Oman a franchi une nouvelle étape dans l'infrastructure minière Bitcoin gérée par l'État après qu'Enegix Global a déclaré avoir été sélectionné pour alimenter Omanhash.om, décrit comme le pool minier national Bitcoin du Sultanat.
TL;DR
- Omanhash.om se positionne comme le pool minier officiel pour les mineurs de crypto agréés à Oman.
- Enegix Global déclare qu'elle agira en tant que fournisseur de technologie et de liquidité aux côtés de son partenaire omanais Frontier Technologies.
- Cette décision indique un modèle plus souverain et autorisé pour l’infrastructure minière Bitcoin.
- La question clé est maintenant de savoir comment la participation obligatoire au pool affecte la transparence du taux de hachage local et la flexibilité des mineurs.
Oman se dirige vers un modèle minier national
Selon un communiqué de la société, Omanhash.om fonctionnera comme le seul pool minier officiel et obligatoire pour les sociétés minières de cryptomonnaie agréées à Oman, sous réserve du cadre réglementaire approuvé du pays. Le pool est géré par Frontier Technologies LLC, une société omanaise de blockchain et Web3, tandis qu'Enegix Global fournit l'infrastructure technique et de liquidité.
Cette formulation est importante. Il ne s’agit pas simplement d’un autre pool privé en compétition pour le taux de hachage. Il est conçu comme une couche d’infrastructure nationale pour les mineurs agréés, rapprochant Oman d’un modèle minier souverain où la surveillance réglementaire, la participation au pool et la politique d’infrastructure locale sont liées.
Pourquoi la structure obligatoire du pool est importante
Pour Bitcoin, les pools de minage sont l’endroit où les mineurs individuels combinent la puissance de hachage et partagent les récompenses de bloc. Le marché mondial est normalement compétitif et fluide, les mineurs étant capables de passer d'un pool à l'autre en fonction des frais, du mode de paiement, de la fiabilité et de l'idéologie. Un pool national obligatoire change cette équation pour les opérateurs agréés au sein d’une juridiction.
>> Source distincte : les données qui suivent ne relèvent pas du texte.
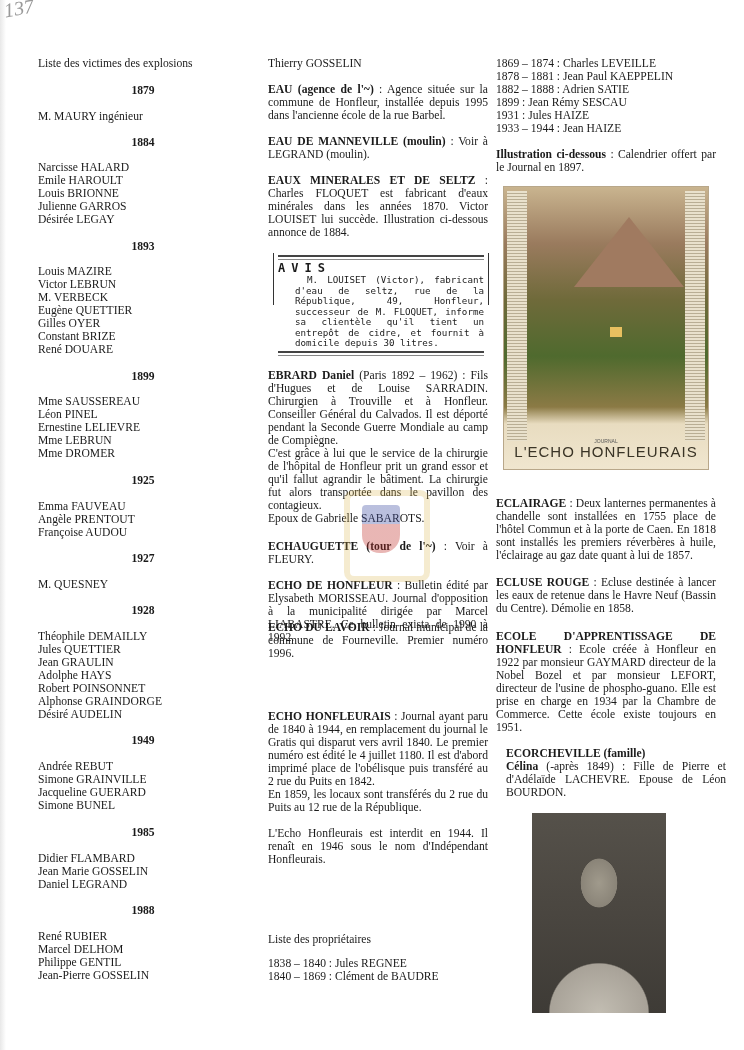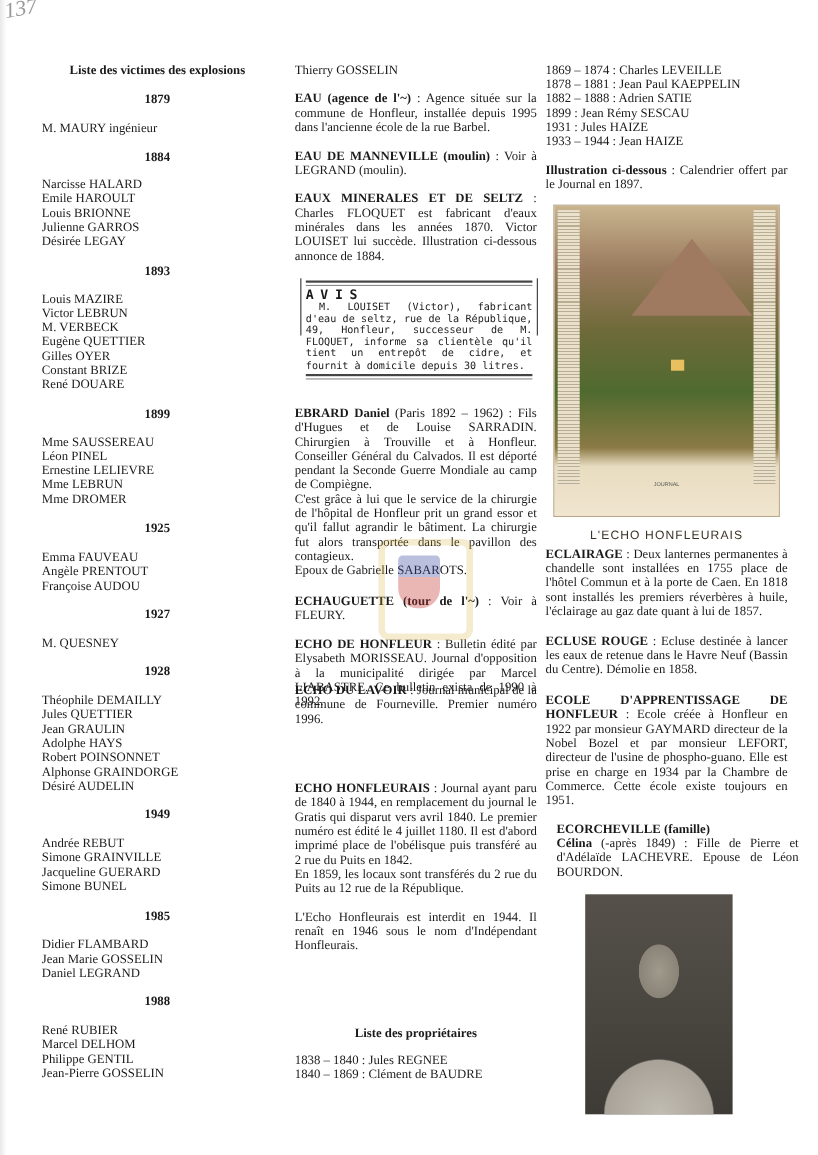--- a/index.html
+++ b/index.html
@@ -4,44 +4,44 @@
 <style>
   html, body { margin:0; padding:0; background:#ffffff; }
   body { width:744px; height:1050px; position:relative; overflow:hidden;
          font-family:"Liberation Serif", serif; color:#1a1a1a; font-size:11.6px; line-height:13px; }
   .page-mark { position:absolute; left:4px; top:2px; font-size:20px; color:#999; font-style:italic; transform:rotate(-10deg); font-family:"Liberation Serif", serif; }
   .left-edge { position:absolute; left:0; top:0; width:6px; height:1050px; background:linear-gradient(to right,#e8e8e8,#ffffff); }
   .col { position:absolute; top:0; }
   #col1 { left:38px; width:210px; }
   #col2 { left:268px; width:220px; }
   #col3 { left:496px; width:220px; }
-  .title-c { text-align:center; font-weight:bold; }
+  .title-c { font-weight:normal; }
   .year { text-align:center; font-weight:bold; width:100%; }
   .name { margin:0; }
   .just { text-align:justify; margin:0; }
   .b { font-weight:bold; }
   .avis { position:absolute; left:273px; top:253px; width:206px; height:52px; border-left:1px solid #333; border-right:1px solid #333; padding:0 4px; font-family:"DejaVu Sans Mono", monospace; }
   .avis .rule { height:2px; border-top:2px solid #444; border-bottom:1px solid #888; margin:2px 0; }
   .avis .avis-title { font-size:12px; font-weight:bold; letter-spacing:6px; line-height:13px; }
-  .avis .avis-body { font-size:9.2px; line-height:10.5px; text-align:justify; text-indent:12px; }
+  .avis .avis-body { font-size:9.2px; line-height:10.5px; text-align:justify; text-indent:12px;margin-left:17px; }
   .crest { position:absolute; left:362px; top:505px; width:38px; height:48px; opacity:0.35;
            background:linear-gradient(#3a4aa0 0 40%, #c0302a 40% 100%); border-radius:4px 4px 18px 18px; }
   .crest-frame { position:absolute; left:344px; top:490px; width:74px; height:80px; opacity:0.25;
                  border:6px solid #d8b040; border-radius:10px; }
   .calendar { position:absolute; left:503px; top:186px; width:204px; height:282px;
               background:linear-gradient(180deg,#c9b48f 0%,#9a7b5e 20%,#6f6a3a 40%,#4f6a2e 60%,#8b7a45 78%,#e8dcc0 84%,#f0e6cf 100%);
               border:1px solid #b8a78a; }
   .calendar .side-l, .calendar .side-r { position:absolute; top:4px; width:20px; height:250px;
               background:repeating-linear-gradient(#e9e1cc 0 2px,#b9ae94 2px 3px); }
   .calendar .side-l { left:3px; } .calendar .side-r { right:3px; }
   .calendar .mountain { position:absolute; left:70px; top:30px; width:0; height:0;
               border-left:55px solid transparent; border-right:55px solid transparent; border-bottom:70px solid #a07a60; }
   .calendar .house { position:absolute; left:106px; top:140px; width:12px; height:10px; background:#e8c060; }
   .calendar .cal-sub { position:absolute; left:0; right:0; top:248px; text-align:center; font-size:5px; color:#555; font-family:"Liberation Sans", sans-serif; }
-  .calendar .cal-title { position:absolute; left:0; right:0; top:258px; text-align:center; font-size:11px; letter-spacing:1px; color:#3a3426; font-family:"Liberation Sans", sans-serif;margin-top:36px; }
+  .calendar .cal-title { position:absolute; left:0; right:0; top:258px; text-align:center; font-size:15px; letter-spacing:1px; color:#3a3426; font-family:"Liberation Sans", sans-serif; }
   .portrait { position:absolute; left:532px; top:813px; width:134px; height:200px;
               background:radial-gradient(ellipse 30px 40px at 50% 35%, #a09a8c 0%, #8a8478 60%, transparent 62%),
                          radial-gradient(ellipse 70px 70px at 50% 100%, #c2bdb2 0%, #a8a298 70%, transparent 72%),
                          linear-gradient(#55514a,#4a4640 50%,#3e3b36); }
 </style>
 </head>
 <body>
 
 <div class="left-edge"></div>
 <div class="page-mark">137</div>

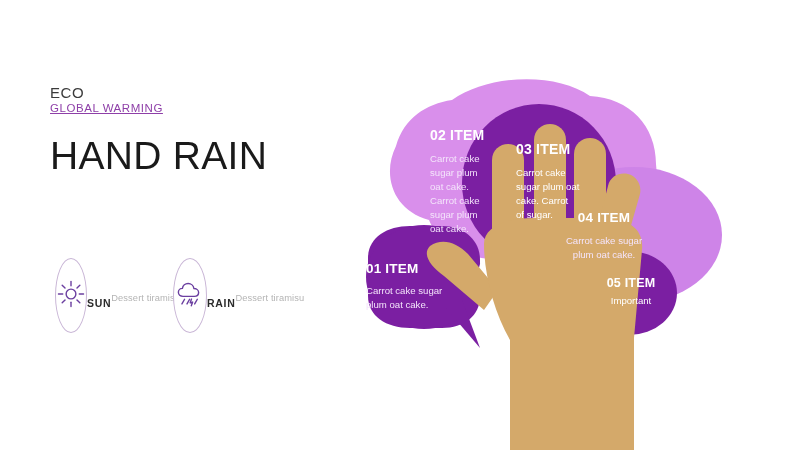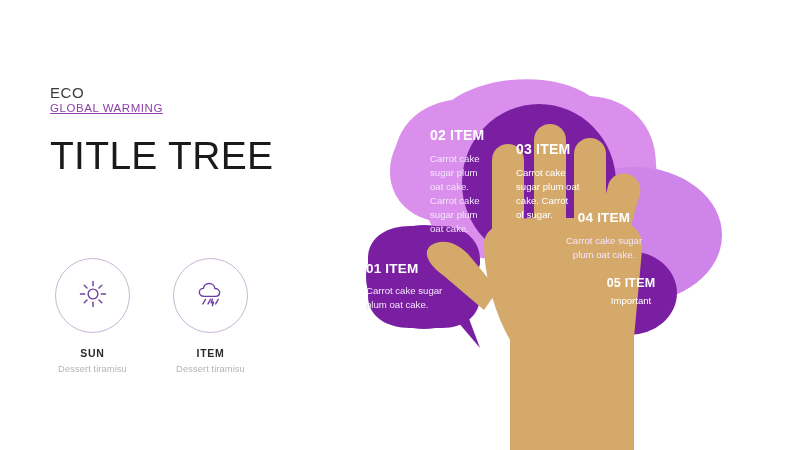--- a/index.html
+++ b/index.html
@@ -30,21 +30,21 @@
     font-size:11.5px; font-weight:700; color:#222;
     letter-spacing:.5px; margin-top:14px;
   }
   .body-copy {
     font-size:9.3px; color:#adadad; line-height:13.2px;
     margin-top:10px; width:277px; letter-spacing:.1px;
   }
 
   
   .features { position:absolute; left:55px; top:258px; display:flex; gap:43px; }
-  .feature { width:75px; display:flex; flex-direction:column; align-items:center; }
+  .feature { width:75px; display:flex; flex-direction:row; align-items:center; }
   .feature-circle {
     width:75px; height:75px; border-radius:50%;
     border:1px solid #c9b6d6; display:flex;
     align-items:center; justify-content:center;
     background:#fff;
   }
   .feature-name {
     margin-top:14px; font-size:10.5px; font-weight:700;
     color:#2b2b2b; letter-spacing:.7px;
   }
@@ -68,21 +68,21 @@
   .txt-white { fill:#ffffff; }
 </style>
 </head>
 <body>
 
 <div id="slide">
 
   <div class="left">
     <div class="eyebrow-eco">ECO</div>
     <div class="eyebrow-sub">GLOBAL WARMING</div>
-    <div class="big-title">TITLE TREE</div>
+    <div class="big-title">HAND RAIN</div>
   </div>
 
   <div class="features">
 
     <div class="feature">
       <div class="feature-circle">
         <span>
           <svg width="30" height="30" viewBox="0 0 32 32" fill="none" stroke="#6B3FA0" stroke-width="1.5" stroke-linecap="round">
             <circle cx="16" cy="16" r="5.2"></circle>
             <line x1="16" y1="2.6" x2="16" y2="7.2"></line>
@@ -107,21 +107,21 @@
             <path d="M9.5 18.5 C6.6 18.5 4.6 16.6 4.6 14.2 C4.6 11.9 6.5 10 8.9 10
                      C9.3 7 11.9 4.8 15 4.8 C18.2 4.8 20.8 7.1 21.2 10.2
                      C24 10.2 26.2 12 26.2 14.4 C26.2 16.8 24.2 18.5 21.6 18.5 Z"></path>
             <line x1="8.4" y1="26.6" x2="11.2" y2="21.6"></line>
             <line x1="13.8" y1="26.6" x2="16.6" y2="21.6"></line>
             <line x1="22.0" y1="26.6" x2="24.8" y2="21.6"></line>
             <path d="M18.6 21.4 L17.2 25.4 L19.8 24.6 L18.4 28.6"></path>
           </svg>
         </span>
       </div>
-      <div class="feature-name">ITEM</div>
+      <div class="feature-name">RAIN</div>
       <div class="feature-desc">Dessert tiramisu</div>
     </div>
 
   </div>
 
   <div class="tree">
     <svg width="450" height="372" viewBox="0 0 450 372">
 
       <g>
         <path d="M118 22 C155 -4 222 -6 256 18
Pour Oman, l’avantage réside dans une supervision plus claire et une manière plus coordonnée de renforcer les capacités minières industrielles. Pour les mineurs, le compromis est une flexibilité réduite si l’octroi de licences nécessite effectivement la participation via un pool désigné. Cela place l’histoire à l’intersection du Bitcoin, de la politique énergétique et de la réglementation crypto plutôt que du simple déploiement de matériel minier.
L’intérêt de l’État pour l’exploitation minière de Bitcoin ne cesse de croître
Enegix a également décrit le mandat d'Oman comme son deuxième projet de pool minier souverain après le Kazakhstan, suggérant que les gouvernements commencent à traiter l'exploitation minière de Bitcoin moins comme une activité purement privée que comme une infrastructure stratégique réglementée. Cela ne signifie pas que toutes les initiatives minières soutenues par l’État réussiront, mais cela montre à quel point le secteur est en train de mûrir.
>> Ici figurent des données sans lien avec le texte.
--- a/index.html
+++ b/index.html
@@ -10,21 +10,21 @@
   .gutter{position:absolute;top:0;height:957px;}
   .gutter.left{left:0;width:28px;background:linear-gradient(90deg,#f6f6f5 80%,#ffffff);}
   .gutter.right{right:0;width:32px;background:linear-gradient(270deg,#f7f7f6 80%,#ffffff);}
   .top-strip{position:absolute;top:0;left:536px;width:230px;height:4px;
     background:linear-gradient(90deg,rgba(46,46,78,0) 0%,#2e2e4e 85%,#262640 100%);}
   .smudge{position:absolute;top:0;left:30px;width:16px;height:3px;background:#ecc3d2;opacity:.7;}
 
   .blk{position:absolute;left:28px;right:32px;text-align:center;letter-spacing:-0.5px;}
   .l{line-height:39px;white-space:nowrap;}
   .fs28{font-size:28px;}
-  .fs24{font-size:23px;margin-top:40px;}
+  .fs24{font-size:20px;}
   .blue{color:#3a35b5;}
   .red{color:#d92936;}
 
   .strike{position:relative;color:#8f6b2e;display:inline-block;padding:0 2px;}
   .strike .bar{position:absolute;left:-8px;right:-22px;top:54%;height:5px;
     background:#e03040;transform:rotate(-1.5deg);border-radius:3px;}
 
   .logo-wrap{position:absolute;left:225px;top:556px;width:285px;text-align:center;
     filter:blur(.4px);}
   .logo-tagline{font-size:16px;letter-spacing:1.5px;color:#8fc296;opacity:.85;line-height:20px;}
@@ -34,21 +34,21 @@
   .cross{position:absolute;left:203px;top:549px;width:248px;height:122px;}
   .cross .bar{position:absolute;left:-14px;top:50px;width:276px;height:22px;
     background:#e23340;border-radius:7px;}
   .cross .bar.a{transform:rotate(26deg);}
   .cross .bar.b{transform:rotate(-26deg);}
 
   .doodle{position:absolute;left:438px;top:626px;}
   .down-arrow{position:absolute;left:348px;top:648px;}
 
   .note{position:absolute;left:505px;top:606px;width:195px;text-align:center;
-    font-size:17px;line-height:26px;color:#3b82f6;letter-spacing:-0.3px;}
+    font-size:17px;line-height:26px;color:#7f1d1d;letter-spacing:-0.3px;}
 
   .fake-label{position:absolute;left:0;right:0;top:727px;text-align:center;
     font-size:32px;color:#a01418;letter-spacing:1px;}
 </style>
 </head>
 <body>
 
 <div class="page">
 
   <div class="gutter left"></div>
Dans les premières années, les mineurs recherchaient largement une électricité bon marché et des règles locales permissives. Le modèle le plus récent est plus formel : licences, entités nationales, partenariats énergétiques, planification des centres de données et surveillance au niveau du pool. Pour les investisseurs qui surveillent le marché de la cryptographie, cela peut affecter l’évolution du taux de hachage et la manière dont les juridictions minières se disputent les capitaux.
Le point clé à surveiller
La question immédiate est de savoir comment Oman définit le cadre réglementaire approuvé autour des sociétés minières agréées. Si le pays parvient à combiner une énergie à faible coût, une politique claire et une infrastructure de colonisation fiable, Omanhash pourrait devenir un site minier régional important. Si les règles sont trop restrictives, certains mineurs peuvent préférer des juridictions plus flexibles.
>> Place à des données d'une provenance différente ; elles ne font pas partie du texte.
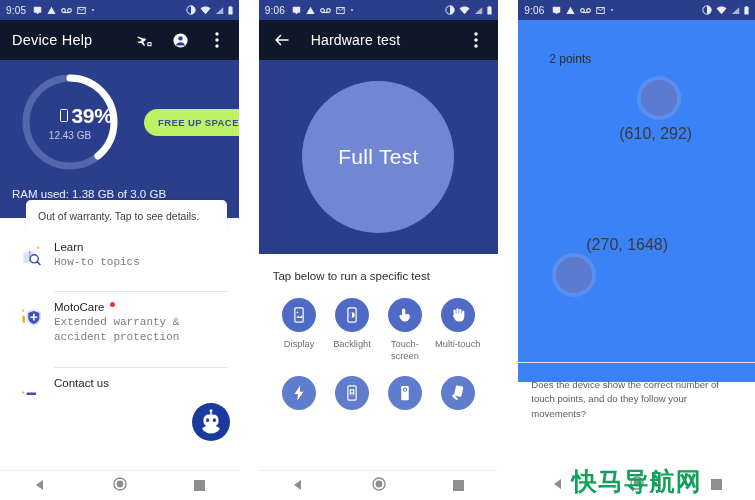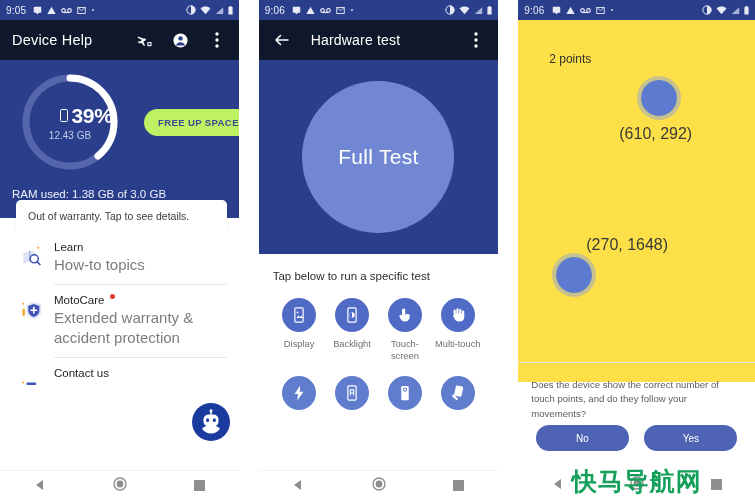--- a/index.html
+++ b/index.html
@@ -55,35 +55,35 @@
   .ring-sub { font-size:10px; color:#c3cbe8; margin-top:2px; }
   .free-btn {
     margin-left: 22px; background:#bef264; color:#3b4a92; border:none; border-radius:16px;
     padding: 8px 14px; font-size: 9.5px; font-weight:700; letter-spacing:.4px; cursor:pointer;
     font-family:"Liberation Sans", sans-serif; white-space:nowrap;
   }
   .ram-text { color:#eef1fa; font-size:11.5px; padding: 14px 0 0 12px; }
 
   
   .warranty-card {
-    position:absolute; left:16px; right:12px; top:200px; height:32px;
+    position:absolute; left:26px; right:12px; top:200px; height:32px;
     background:#fff; border-radius:5px 5px 0 0; display:flex; align-items:center;
     padding-left:12px; box-shadow: 0 -1px 3px rgba(0,0,0,.08);
     font-size:10.5px; color:#3c3c3c;
   }
 
   
   .list { position:absolute; top:232px; left:0; right:0; bottom:0; background:#fff; padding-left:12px; }
   .list-row { display:flex; padding: 9px 12px 0 0; }
   .list-ico { width:42px; flex:0 0 42px; display:flex; align-items:flex-start; justify-content:center; padding-top:4px; }
-  .list-body { flex:1; padding-bottom:8px; border-bottom:1px solid #e7e7e7; }
+  .list-body { flex:1; padding-bottom:21px; border-bottom:1px solid #e7e7e7; }
   .list-row.last .list-body { border-bottom:none; }
   .list-title { font-size:11.5px; color:#242424; display:flex; align-items:center; gap:5px; }
   .badge-dot { width:5px; height:5px; border-radius:50%; background:#e53935; display:inline-block; margin-bottom:6px; }
-  .list-sub { font-size:15px; color:#7d7d7d; line-height:1.38; margin-top:2px; max-width:165px; }
+  .list-sub { font-size:11px; color:#7d7d7d; line-height:1.38; margin-top:2px; max-width:165px;font-family:Liberation Mono, monospace; }
   .bot-fab {
     position:absolute; right:8px; bottom:58px; width:40px; height:40px; border-radius:50%;
     display:flex; align-items:center; justify-content:center; cursor:pointer;
   }
 
   
   .navbar {
     position:absolute; left:0; right:0; bottom:0; height:30px; background:#fff;
     display:flex; align-items:center; justify-content:space-around;
     border-top:1px solid #f0f0f0;
@@ -104,21 +104,21 @@
   .test-grid { display:grid; grid-template-columns: repeat(4, 1fr); row-gap: 14px; }
   .test-cell { display:flex; flex-direction:column; align-items:center; cursor:pointer; }
   .test-circle {
     width:34px; height:34px; border-radius:50%; background:#4f6bc6;
     display:flex; align-items:center; justify-content:center;
   }
   .test-circle.muted { background:#5f7ccd; }
   .test-label { font-size:9.3px; color:#6f6f6f; margin-top:7px; text-align:center; line-height:1.25; }
 
   
-  .p3-canvas { position:relative; height:362px; background:#fde047; }
+  .p3-canvas { position:relative; height:362px; background:#3b82f6; }
   .points-label { position:absolute; left:31px; top:32px; font-size:12px; color:#2f2f2f; }
   .touch-dot {
     position:absolute; width:44px; height:44px; border-radius:50%;
     background:#5b7ad0; border:4px solid rgba(134,158,226,.45);
     background-clip: padding-box;
   }
   .touch-coord { position:absolute; font-size:16px; color:#3a3a3a; white-space:nowrap; }
   .p3-divider { position:absolute; left:0; right:0; top:362px; height:1px; background:#e3e3e3; }
   .p3-question {
     position:absolute; left:13px; right:13px; top:378px;
@@ -540,24 +540,20 @@
       <div class="touch-coord" style="left:101px; top:105px;">(610, 292)</div>
 
       <div class="touch-dot" style="left:34px; top:233px;"></div>
       <div class="touch-coord" style="left:68px; top:216px;">(270, 1648)</div>
     </div>
 
     <div class="p3-divider"></div>
 
     <div class="p3-question">Does the device show the correct number of touch points, and do they follow your movements?</div>
 
-    <div class="p3-buttons">
-      <button class="pill">No</button>
-      <button class="pill">Yes</button>
-    </div>
 
     <div class="p3-navbar">
       <span class="nav-ico">
         <svg width="12" height="12" viewBox="0 0 12 12">
             <path fill="#8e8e8e" d="M9 1L2 6l7 5z"></path>
           </svg>
       </span>
       <span class="nav-ico">
         <svg width="14" height="14" viewBox="0 0 14 14">
             <circle cx="7" cy="7" r="6" fill="none" stroke="#8e8e8e" stroke-width="1.4"></circle>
Quoi qu’il en soit, cette annonce est un autre signe que le minage de Bitcoin n’est plus seulement une course aux machines et aux contrats d’électricité. Cela devient de plus en plus une course politique, les gouvernements décidant du degré de contrôle qu'ils souhaitent sur l'infrastructure derrière le plus grand actif numérique du monde.
Cet article a été rédigé par le News Desk et édité par Samuel Rae.